[Opening RECORD EXTRACTS section]

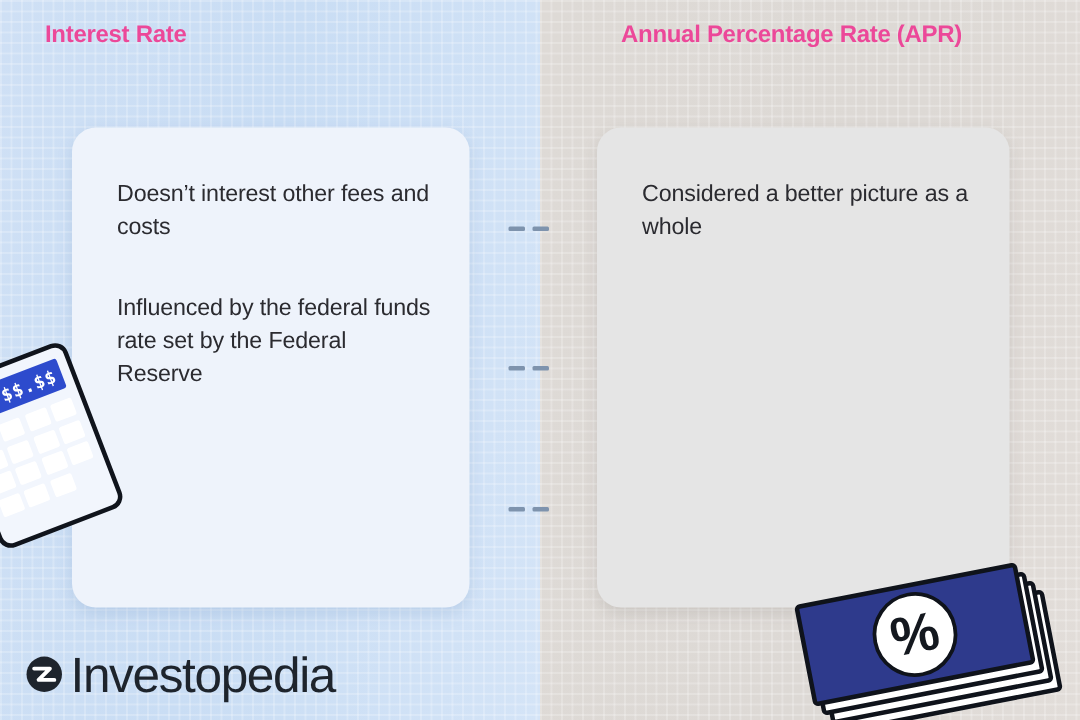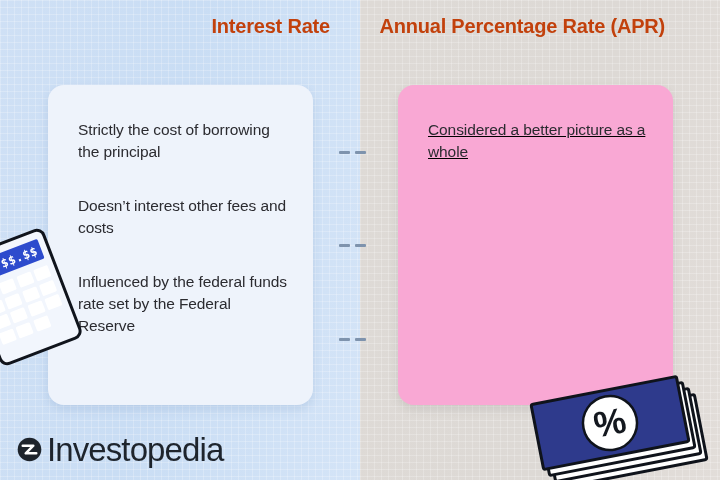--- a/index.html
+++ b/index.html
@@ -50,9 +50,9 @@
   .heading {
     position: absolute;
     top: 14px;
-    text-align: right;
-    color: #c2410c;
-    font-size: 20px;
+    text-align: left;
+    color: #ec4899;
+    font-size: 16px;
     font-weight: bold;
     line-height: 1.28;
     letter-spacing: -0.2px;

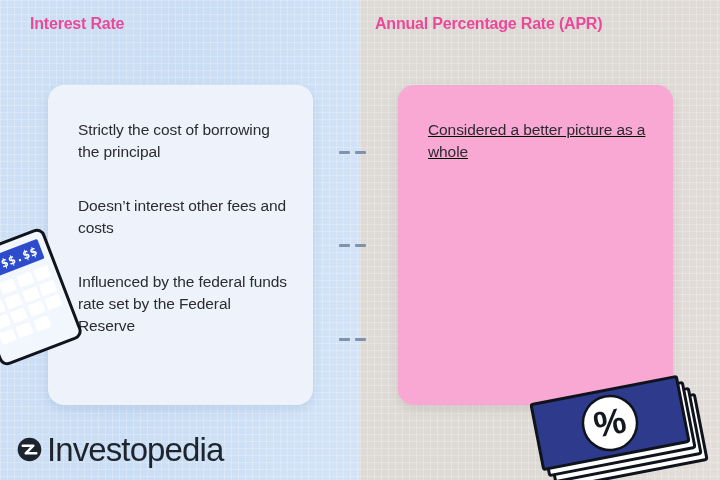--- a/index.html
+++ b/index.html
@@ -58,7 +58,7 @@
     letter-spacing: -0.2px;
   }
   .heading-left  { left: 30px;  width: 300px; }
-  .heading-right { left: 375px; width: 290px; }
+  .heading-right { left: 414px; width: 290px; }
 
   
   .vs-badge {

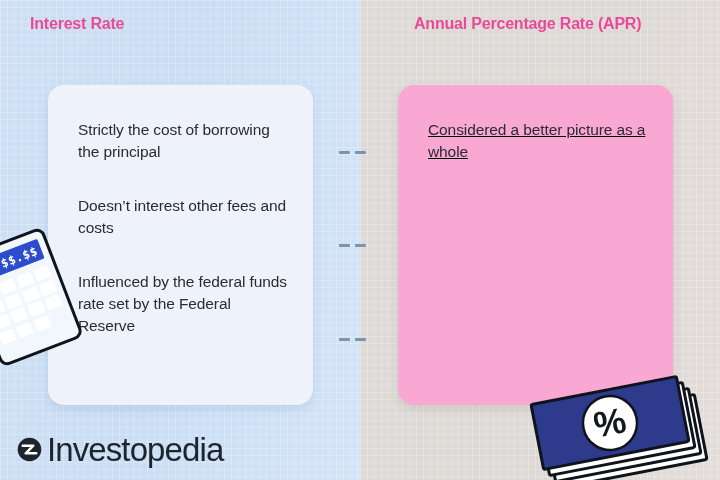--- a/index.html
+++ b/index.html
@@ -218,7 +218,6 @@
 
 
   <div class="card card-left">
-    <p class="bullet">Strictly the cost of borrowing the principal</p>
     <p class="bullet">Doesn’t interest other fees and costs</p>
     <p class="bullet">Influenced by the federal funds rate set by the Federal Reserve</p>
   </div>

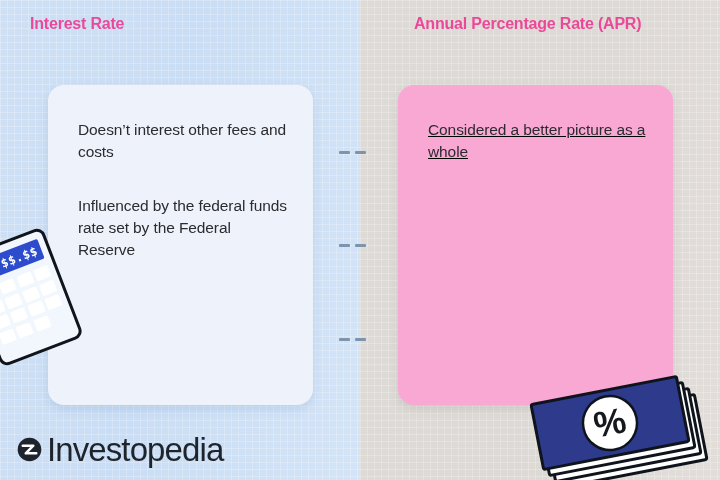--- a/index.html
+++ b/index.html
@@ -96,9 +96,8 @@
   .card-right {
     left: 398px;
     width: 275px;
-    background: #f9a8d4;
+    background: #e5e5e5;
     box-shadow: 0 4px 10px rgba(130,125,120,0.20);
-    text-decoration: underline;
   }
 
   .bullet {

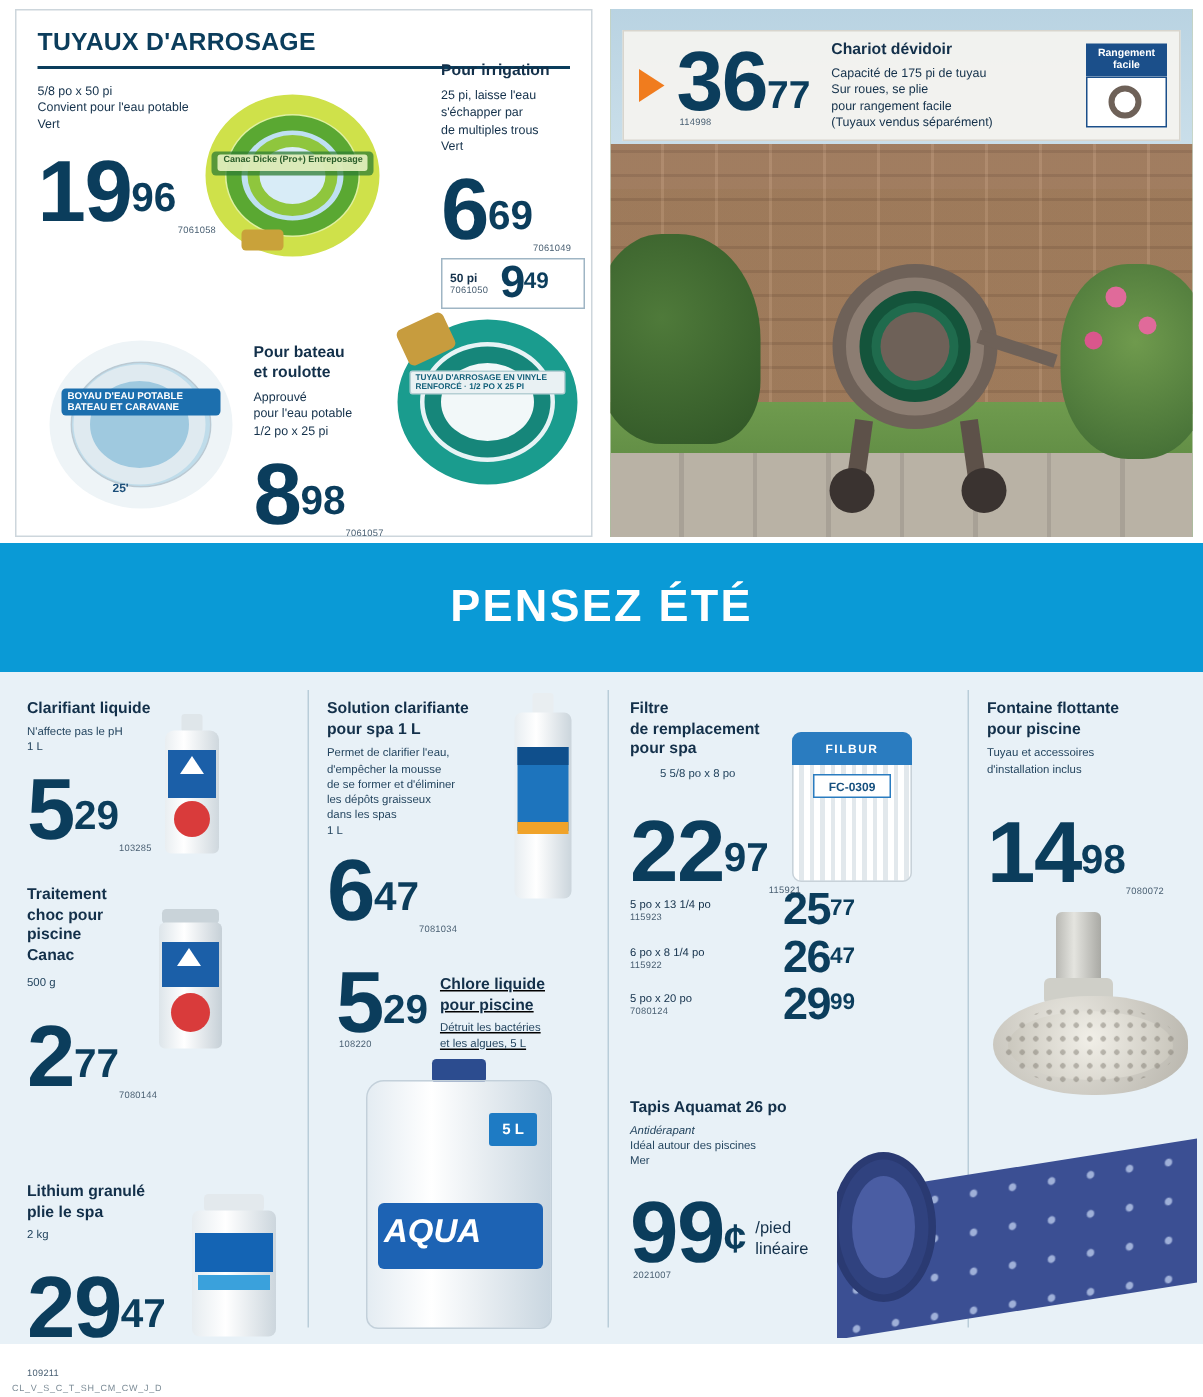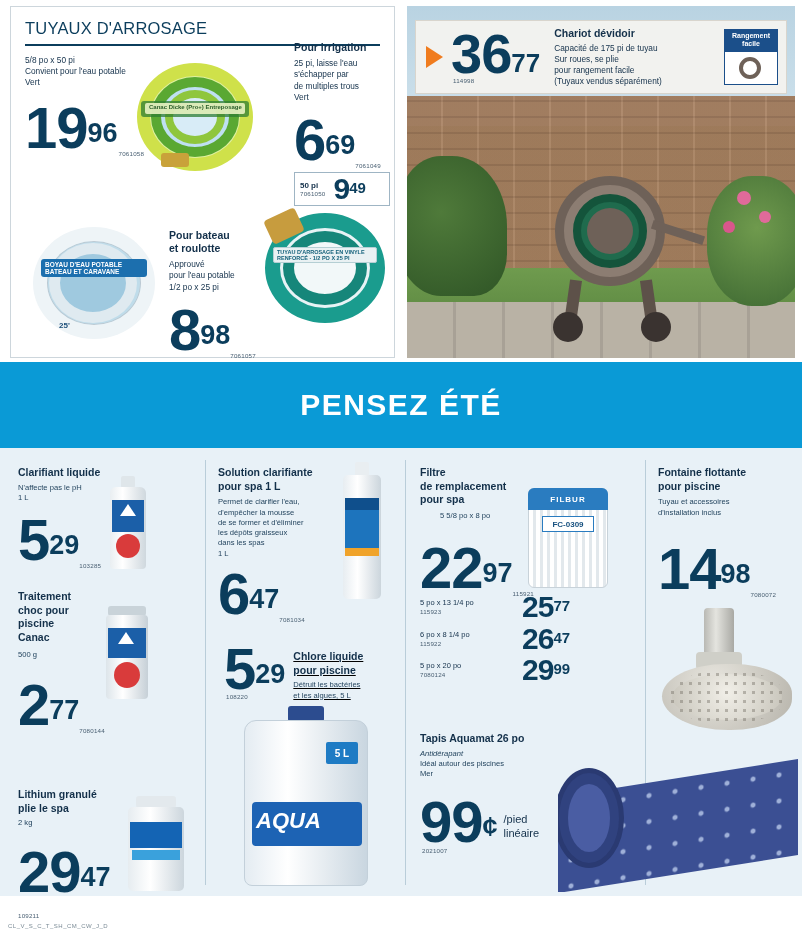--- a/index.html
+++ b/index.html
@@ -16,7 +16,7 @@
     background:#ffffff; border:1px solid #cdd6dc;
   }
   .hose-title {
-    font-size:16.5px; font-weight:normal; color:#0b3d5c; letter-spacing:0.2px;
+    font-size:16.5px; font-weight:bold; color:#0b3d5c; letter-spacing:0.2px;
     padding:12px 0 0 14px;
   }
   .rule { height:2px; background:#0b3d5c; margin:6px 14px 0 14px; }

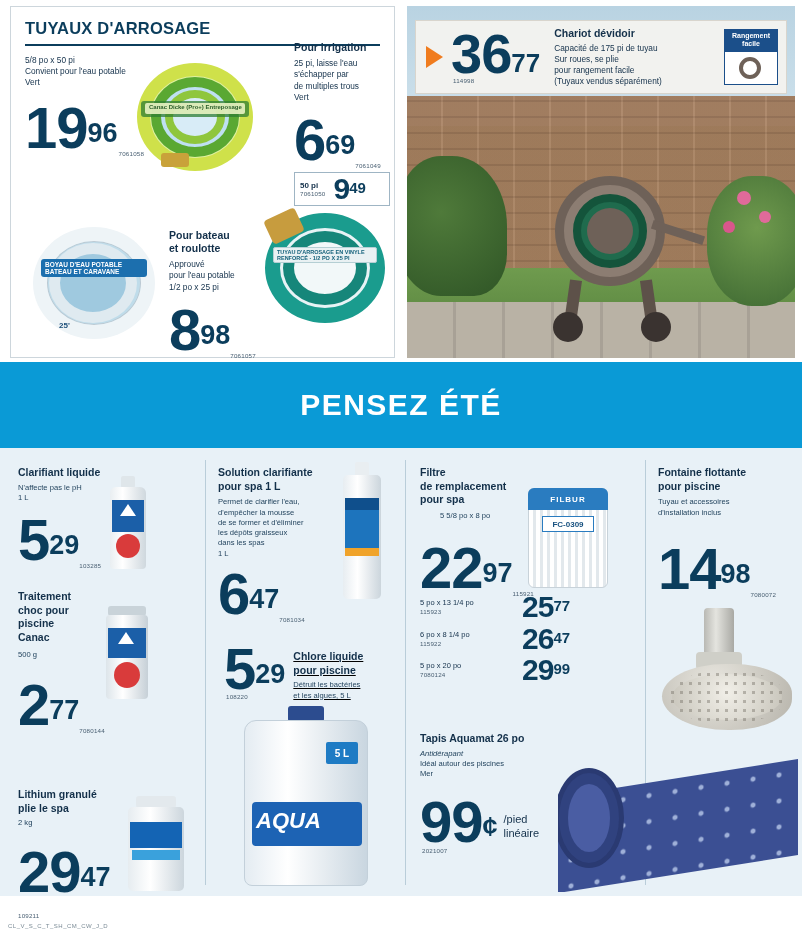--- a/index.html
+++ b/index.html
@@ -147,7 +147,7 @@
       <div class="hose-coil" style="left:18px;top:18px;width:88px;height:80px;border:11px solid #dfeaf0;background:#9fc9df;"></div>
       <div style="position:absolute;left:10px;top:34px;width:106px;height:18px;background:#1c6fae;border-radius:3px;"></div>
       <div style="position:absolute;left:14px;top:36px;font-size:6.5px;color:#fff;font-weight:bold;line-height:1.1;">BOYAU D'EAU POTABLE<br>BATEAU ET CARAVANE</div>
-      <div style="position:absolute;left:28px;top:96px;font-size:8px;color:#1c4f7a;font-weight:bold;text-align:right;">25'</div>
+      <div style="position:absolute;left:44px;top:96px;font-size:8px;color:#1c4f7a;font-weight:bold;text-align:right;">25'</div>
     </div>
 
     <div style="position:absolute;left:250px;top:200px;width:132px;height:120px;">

[Closing RECORD EXTRACTS section]

-- EXERCISE INSTRUCTIONS --
Give back every entry word for word, and drop the pictures as you go.

-- RESPONSE --
--- a/index.html
+++ b/index.html
@@ -50,9 +50,9 @@
   .heading {
     position: absolute;
     top: 14px;
-    text-align: right;
-    color: #c2410c;
-    font-size: 20px;
+    text-align: left;
+    color: #ec4899;
+    font-size: 16px;
     font-weight: bold;
     line-height: 1.28;
     letter-spacing: -0.2px;

--- a/index.html
+++ b/index.html
@@ -58,7 +58,7 @@
     letter-spacing: -0.2px;
   }
   .heading-left  { left: 30px;  width: 300px; }
-  .heading-right { left: 375px; width: 290px; }
+  .heading-right { left: 414px; width: 290px; }
 
   
   .vs-badge {

--- a/index.html
+++ b/index.html
@@ -218,7 +218,6 @@
 
 
   <div class="card card-left">
-    <p class="bullet">Strictly the cost of borrowing the principal</p>
     <p class="bullet">Doesn’t interest other fees and costs</p>
     <p class="bullet">Influenced by the federal funds rate set by the Federal Reserve</p>
   </div>

--- a/index.html
+++ b/index.html
@@ -96,9 +96,8 @@
   .card-right {
     left: 398px;
     width: 275px;
-    background: #f9a8d4;
+    background: #e5e5e5;
     box-shadow: 0 4px 10px rgba(130,125,120,0.20);
-    text-decoration: underline;
   }
 
   .bullet {

--- a/index.html
+++ b/index.html
@@ -16,7 +16,7 @@
     background:#ffffff; border:1px solid #cdd6dc;
   }
   .hose-title {
-    font-size:16.5px; font-weight:normal; color:#0b3d5c; letter-spacing:0.2px;
+    font-size:16.5px; font-weight:bold; color:#0b3d5c; letter-spacing:0.2px;
     padding:12px 0 0 14px;
   }
   .rule { height:2px; background:#0b3d5c; margin:6px 14px 0 14px; }

--- a/index.html
+++ b/index.html
@@ -147,7 +147,7 @@
       <div class="hose-coil" style="left:18px;top:18px;width:88px;height:80px;border:11px solid #dfeaf0;background:#9fc9df;"></div>
       <div style="position:absolute;left:10px;top:34px;width:106px;height:18px;background:#1c6fae;border-radius:3px;"></div>
       <div style="position:absolute;left:14px;top:36px;font-size:6.5px;color:#fff;font-weight:bold;line-height:1.1;">BOYAU D'EAU POTABLE<br>BATEAU ET CARAVANE</div>
-      <div style="position:absolute;left:28px;top:96px;font-size:8px;color:#1c4f7a;font-weight:bold;text-align:right;">25'</div>
+      <div style="position:absolute;left:44px;top:96px;font-size:8px;color:#1c4f7a;font-weight:bold;text-align:right;">25'</div>
     </div>
 
     <div style="position:absolute;left:250px;top:200px;width:132px;height:120px;">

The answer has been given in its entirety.